DIRECTIONS:
What lines below contain the word "about"? Please pull each one out.

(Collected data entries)
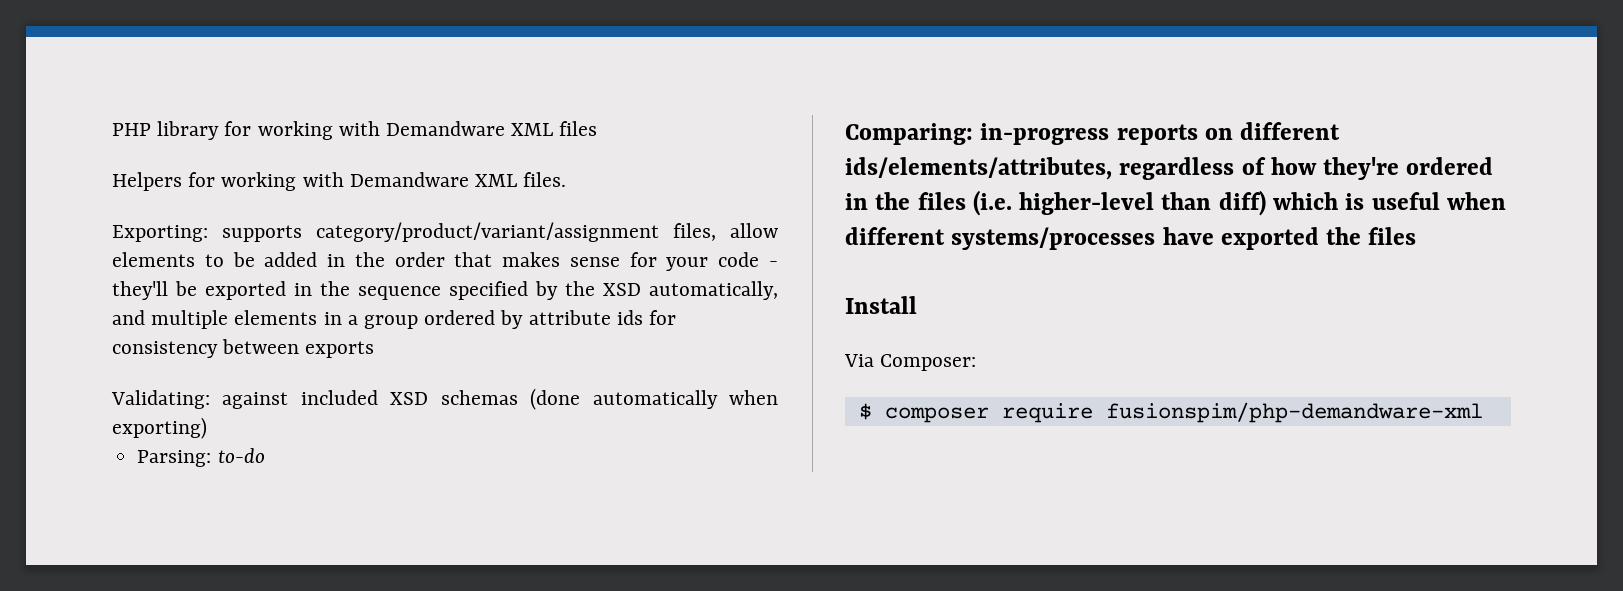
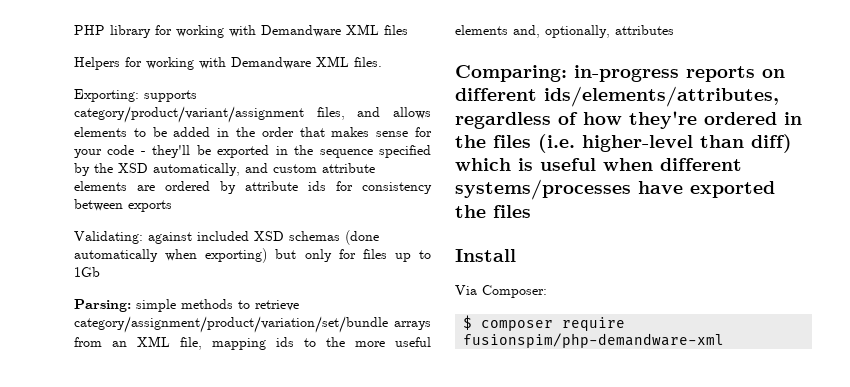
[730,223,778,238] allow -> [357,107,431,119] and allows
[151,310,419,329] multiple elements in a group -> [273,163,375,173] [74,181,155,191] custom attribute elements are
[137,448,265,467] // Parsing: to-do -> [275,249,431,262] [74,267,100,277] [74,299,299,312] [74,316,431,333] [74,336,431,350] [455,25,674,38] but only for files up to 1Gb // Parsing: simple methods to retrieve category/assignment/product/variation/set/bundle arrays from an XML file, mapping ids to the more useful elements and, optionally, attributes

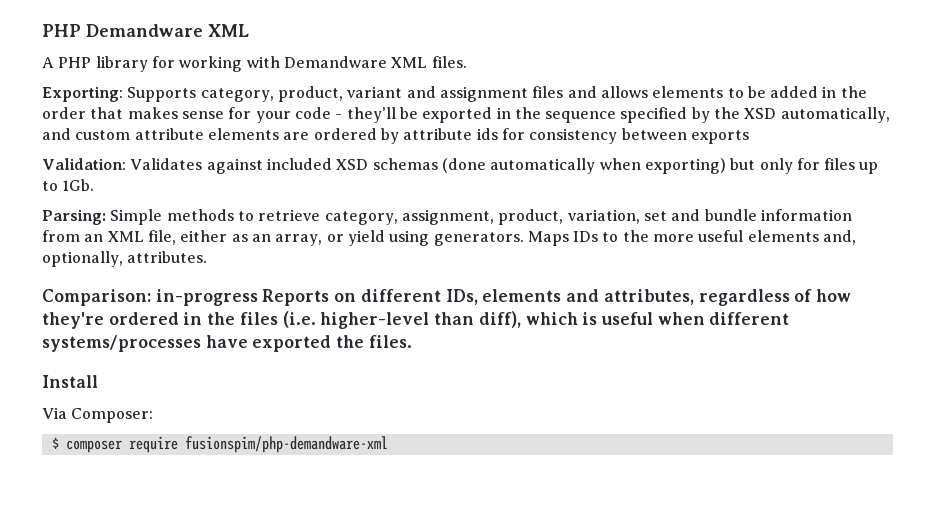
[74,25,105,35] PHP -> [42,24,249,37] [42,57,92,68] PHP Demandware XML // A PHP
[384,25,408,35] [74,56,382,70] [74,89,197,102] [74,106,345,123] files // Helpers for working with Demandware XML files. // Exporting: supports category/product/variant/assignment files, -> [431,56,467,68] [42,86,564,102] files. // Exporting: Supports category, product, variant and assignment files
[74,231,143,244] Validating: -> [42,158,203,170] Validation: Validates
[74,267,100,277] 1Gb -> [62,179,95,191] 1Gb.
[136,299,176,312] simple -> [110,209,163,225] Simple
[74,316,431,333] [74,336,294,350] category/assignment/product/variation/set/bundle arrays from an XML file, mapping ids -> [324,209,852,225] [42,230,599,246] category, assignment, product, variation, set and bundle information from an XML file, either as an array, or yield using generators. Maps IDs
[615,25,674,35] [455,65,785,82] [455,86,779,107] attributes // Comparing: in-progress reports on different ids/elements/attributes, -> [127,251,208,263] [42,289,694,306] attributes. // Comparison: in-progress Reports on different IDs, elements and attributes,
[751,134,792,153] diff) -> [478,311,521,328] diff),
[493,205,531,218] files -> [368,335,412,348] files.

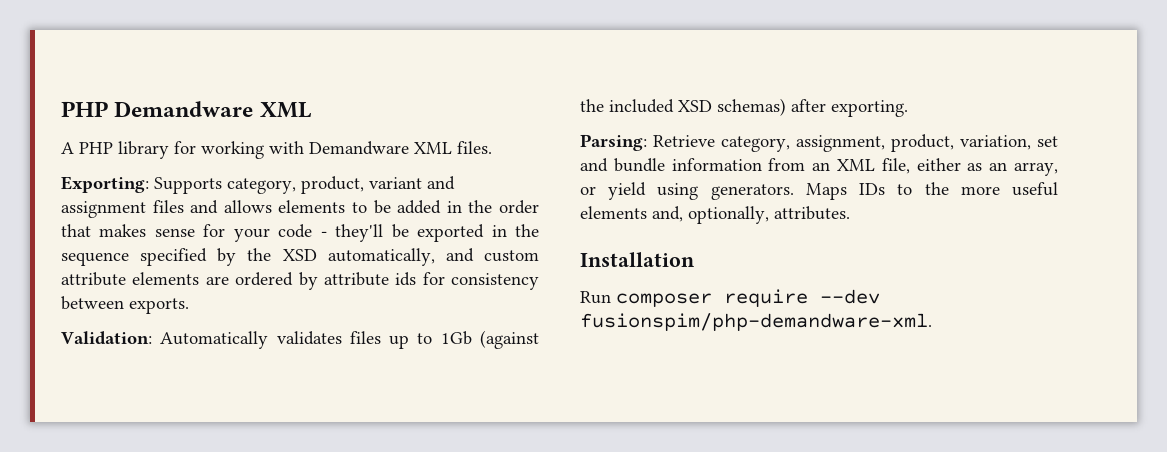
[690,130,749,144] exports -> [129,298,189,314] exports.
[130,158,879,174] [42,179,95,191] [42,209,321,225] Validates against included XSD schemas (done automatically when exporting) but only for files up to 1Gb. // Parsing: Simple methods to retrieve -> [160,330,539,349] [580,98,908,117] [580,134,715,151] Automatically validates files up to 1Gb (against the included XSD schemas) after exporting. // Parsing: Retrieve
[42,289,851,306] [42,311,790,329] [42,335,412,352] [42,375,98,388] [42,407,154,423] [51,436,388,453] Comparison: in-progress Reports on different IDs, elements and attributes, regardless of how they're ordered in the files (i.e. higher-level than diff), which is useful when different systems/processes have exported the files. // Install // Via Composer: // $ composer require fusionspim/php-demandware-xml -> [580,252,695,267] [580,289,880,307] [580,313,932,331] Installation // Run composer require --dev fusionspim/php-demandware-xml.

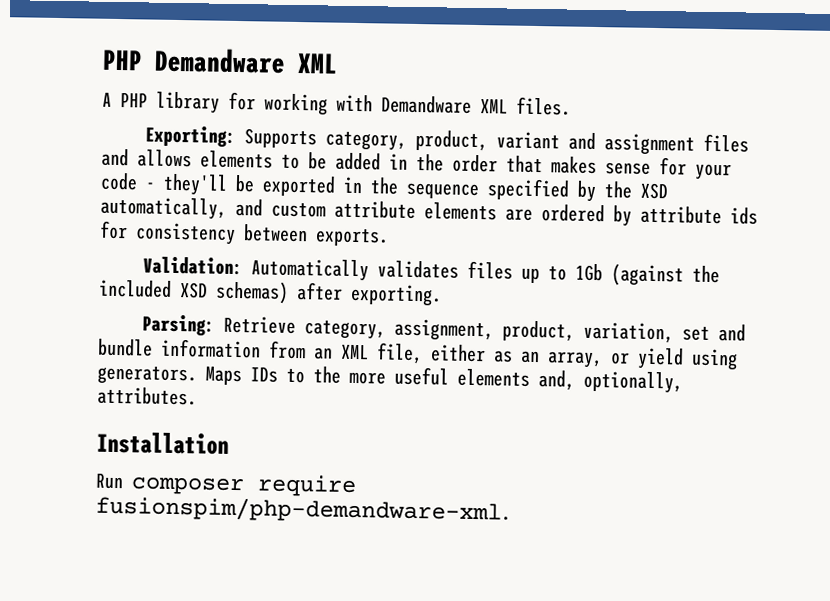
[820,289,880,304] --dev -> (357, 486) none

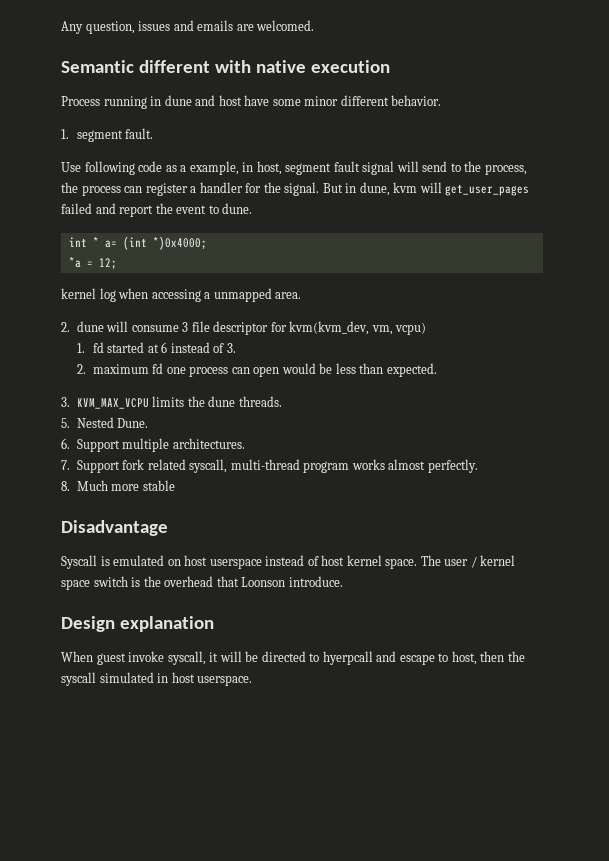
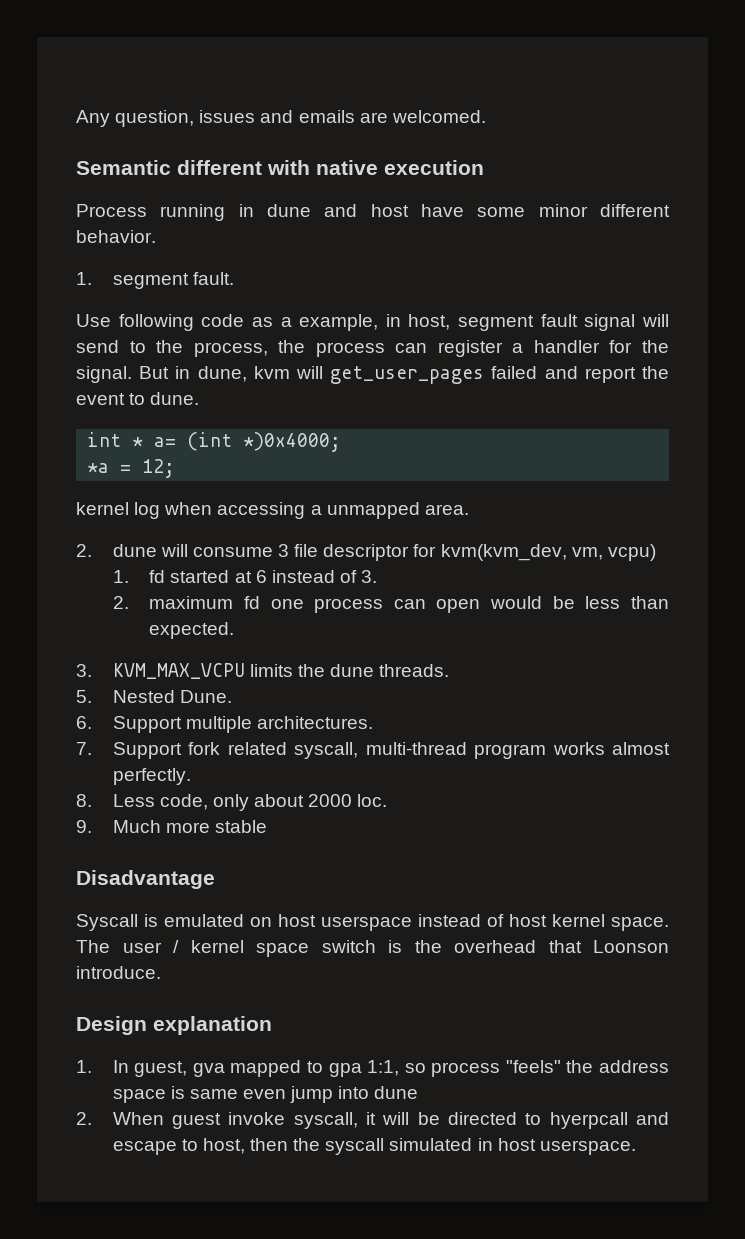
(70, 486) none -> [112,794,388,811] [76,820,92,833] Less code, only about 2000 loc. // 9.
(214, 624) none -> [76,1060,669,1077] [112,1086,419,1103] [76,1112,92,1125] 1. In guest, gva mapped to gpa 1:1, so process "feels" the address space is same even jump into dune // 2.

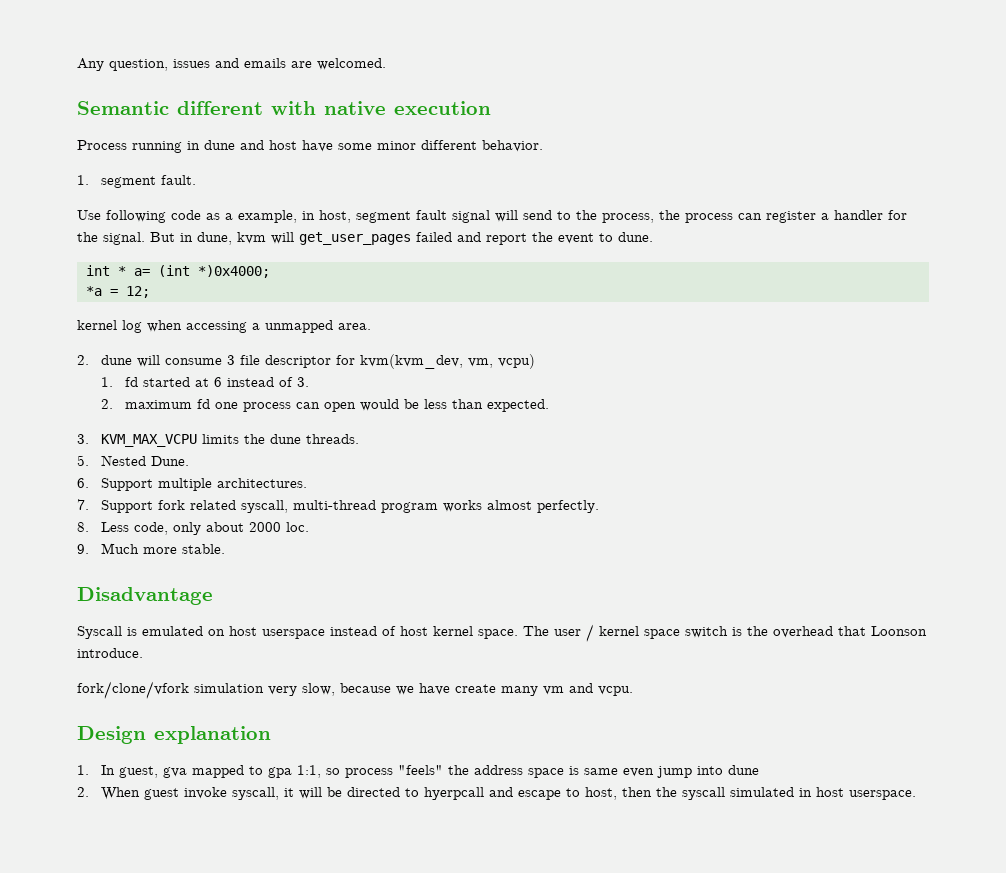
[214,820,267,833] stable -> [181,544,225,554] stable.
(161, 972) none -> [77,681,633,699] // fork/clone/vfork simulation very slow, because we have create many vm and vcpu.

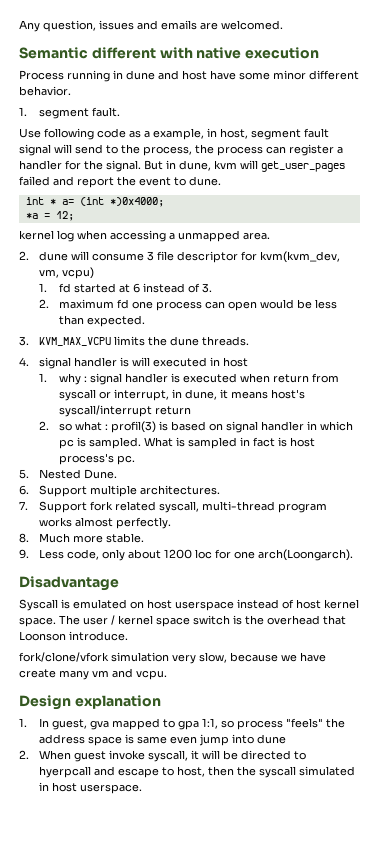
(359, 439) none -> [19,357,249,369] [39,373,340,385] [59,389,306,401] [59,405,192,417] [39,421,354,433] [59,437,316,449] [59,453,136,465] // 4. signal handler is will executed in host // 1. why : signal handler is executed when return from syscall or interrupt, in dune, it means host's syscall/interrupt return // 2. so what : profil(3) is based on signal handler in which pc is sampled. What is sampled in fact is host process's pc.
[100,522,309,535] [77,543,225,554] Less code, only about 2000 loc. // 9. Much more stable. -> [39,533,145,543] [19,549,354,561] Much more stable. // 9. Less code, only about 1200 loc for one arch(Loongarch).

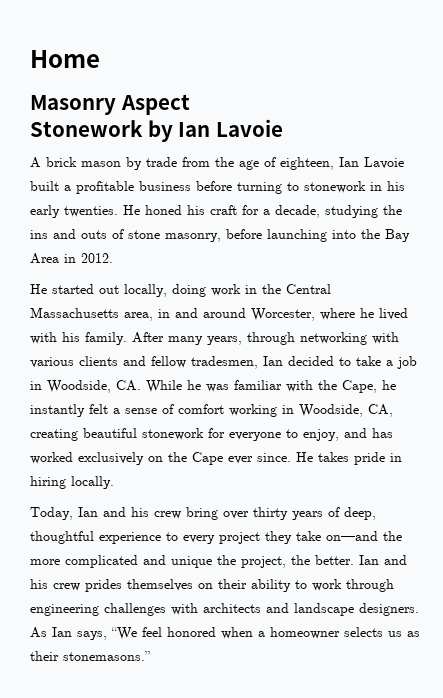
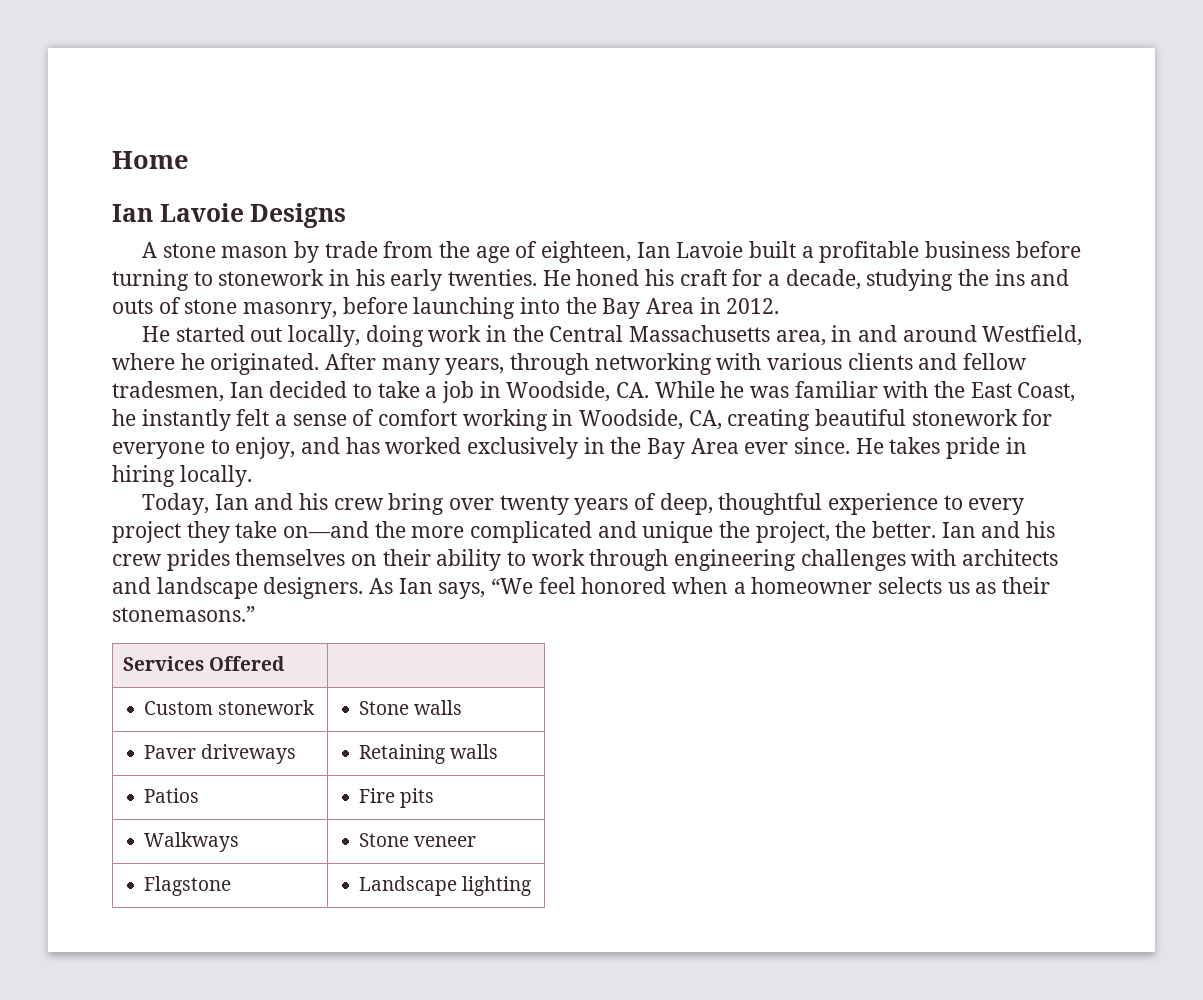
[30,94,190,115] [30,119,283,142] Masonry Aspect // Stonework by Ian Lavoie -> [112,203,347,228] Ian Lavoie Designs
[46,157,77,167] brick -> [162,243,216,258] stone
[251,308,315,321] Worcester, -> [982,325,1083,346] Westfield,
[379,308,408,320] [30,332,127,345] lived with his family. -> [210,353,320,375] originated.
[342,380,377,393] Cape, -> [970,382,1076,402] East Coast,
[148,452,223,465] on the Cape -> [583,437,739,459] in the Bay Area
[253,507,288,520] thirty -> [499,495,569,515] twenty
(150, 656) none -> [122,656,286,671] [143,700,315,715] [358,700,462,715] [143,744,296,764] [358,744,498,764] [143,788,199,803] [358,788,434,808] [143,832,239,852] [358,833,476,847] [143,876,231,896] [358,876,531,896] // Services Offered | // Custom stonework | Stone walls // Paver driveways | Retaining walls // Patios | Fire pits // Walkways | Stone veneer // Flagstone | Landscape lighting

SOLUTION FOR THIS TASK:
(70, 486) none -> [112,794,388,811] [76,820,92,833] Less code, only about 2000 loc. // 9.
[100,522,309,535] [77,543,225,554] Less code, only about 2000 loc. // 9. Much more stable. -> [39,533,145,543] [19,549,354,561] Much more stable. // 9. Less code, only about 1200 loc for one arch(Loongarch).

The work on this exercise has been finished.